┌─ Extracted data

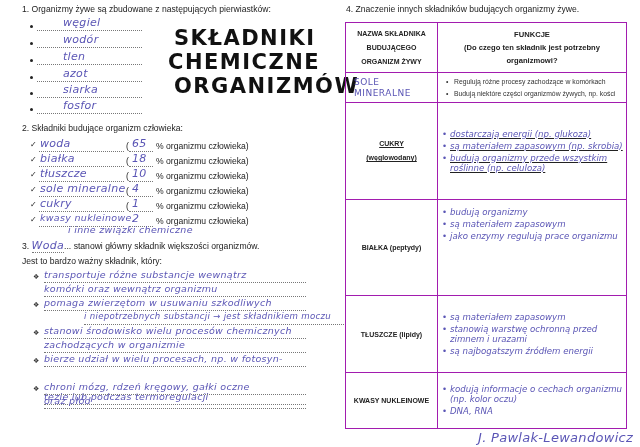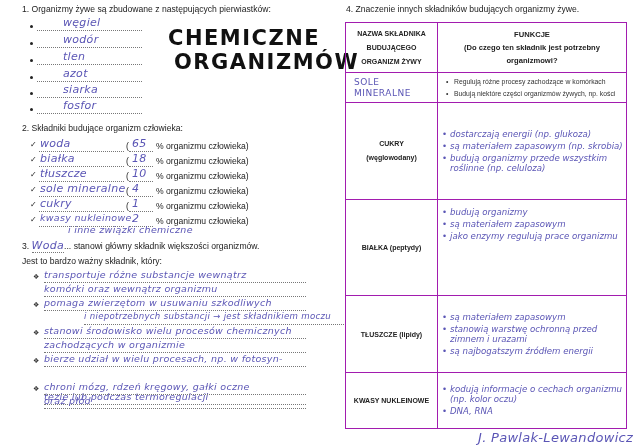--- a/index.html
+++ b/index.html
@@ -80,20 +80,21 @@
   </div>
   <div class="elem-row" style="top:100px;">
     <span class="bullet-dot"></span>
     <div class="line dots">
         <span class="hand">fosfor</span>
       </div>
   </div>
 </div>
 
 <div class="abs" style="left:172px;top:26px;">
+  <div class="title-hand" style="padding-left:2px;">SKŁADNIKI</div>
   <div class="title-hand" style="margin-left:-4px;">CHEMICZNE</div>
   <div class="title-hand" style="padding-left:2px;">ORGANIZMÓW</div>
 </div>
 
 <div class="abs print" style="left:22px;top:123px;">2. Składniki budujące organizm człowieka:</div>
 
 <div>
   <div class="comp-row print" style="top:138px;">
     <span class="check">✓</span>
     <div class="name-line dots">
@@ -229,21 +230,21 @@
   </tr>
   <tr style="height:30px;">
     <td class="c1" style="text-align:left;padding-left:8px;">
       <span class="hand" style="font-style:normal;font-weight:normal;font-size:9px;letter-spacing:0.5px;line-height:11px;display:block;">SOLE MINERALNE</span>
     </td>
     <td class="c2">
       <div class="print-item">Regulują różne procesy zachodzące w komórkach</div>
       <div class="print-item">Budują niektóre części organizmów żywych, np. kości</div>
     </td>
   </tr>
-  <tr style="height:97px;">
+  <tr style="height:97px;text-decoration:underline;">
     <td class="c1">
       <div style="line-height:14px;">CUKRY</div>
       <div style="line-height:14px;">(węglowodany)</div>
     </td>
     <td class="c2">
       <div class="fn-item">dostarczają energii (np. glukoza)</div>
       <div class="fn-item">są materiałem zapasowym (np. skrobia)</div>
       <div class="fn-item">budują organizmy przede wszystkim roślinne (np. celuloza)</div>
     </td>
   </tr>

└─

■ **Task description**
Set down every record once more, word for word, without pictures.

■ **Response to the exercise**
--- a/index.html
+++ b/index.html
@@ -80,20 +80,21 @@
   </div>
   <div class="elem-row" style="top:100px;">
     <span class="bullet-dot"></span>
     <div class="line dots">
         <span class="hand">fosfor</span>
       </div>
   </div>
 </div>
 
 <div class="abs" style="left:172px;top:26px;">
+  <div class="title-hand" style="padding-left:2px;">SKŁADNIKI</div>
   <div class="title-hand" style="margin-left:-4px;">CHEMICZNE</div>
   <div class="title-hand" style="padding-left:2px;">ORGANIZMÓW</div>
 </div>
 
 <div class="abs print" style="left:22px;top:123px;">2. Składniki budujące organizm człowieka:</div>
 
 <div>
   <div class="comp-row print" style="top:138px;">
     <span class="check">✓</span>
     <div class="name-line dots">
@@ -229,21 +230,21 @@
   </tr>
   <tr style="height:30px;">
     <td class="c1" style="text-align:left;padding-left:8px;">
       <span class="hand" style="font-style:normal;font-weight:normal;font-size:9px;letter-spacing:0.5px;line-height:11px;display:block;">SOLE MINERALNE</span>
     </td>
     <td class="c2">
       <div class="print-item">Regulują różne procesy zachodzące w komórkach</div>
       <div class="print-item">Budują niektóre części organizmów żywych, np. kości</div>
     </td>
   </tr>
-  <tr style="height:97px;">
+  <tr style="height:97px;text-decoration:underline;">
     <td class="c1">
       <div style="line-height:14px;">CUKRY</div>
       <div style="line-height:14px;">(węglowodany)</div>
     </td>
     <td class="c2">
       <div class="fn-item">dostarczają energii (np. glukoza)</div>
       <div class="fn-item">są materiałem zapasowym (np. skrobia)</div>
       <div class="fn-item">budują organizmy przede wszystkim roślinne (np. celuloza)</div>
     </td>
   </tr>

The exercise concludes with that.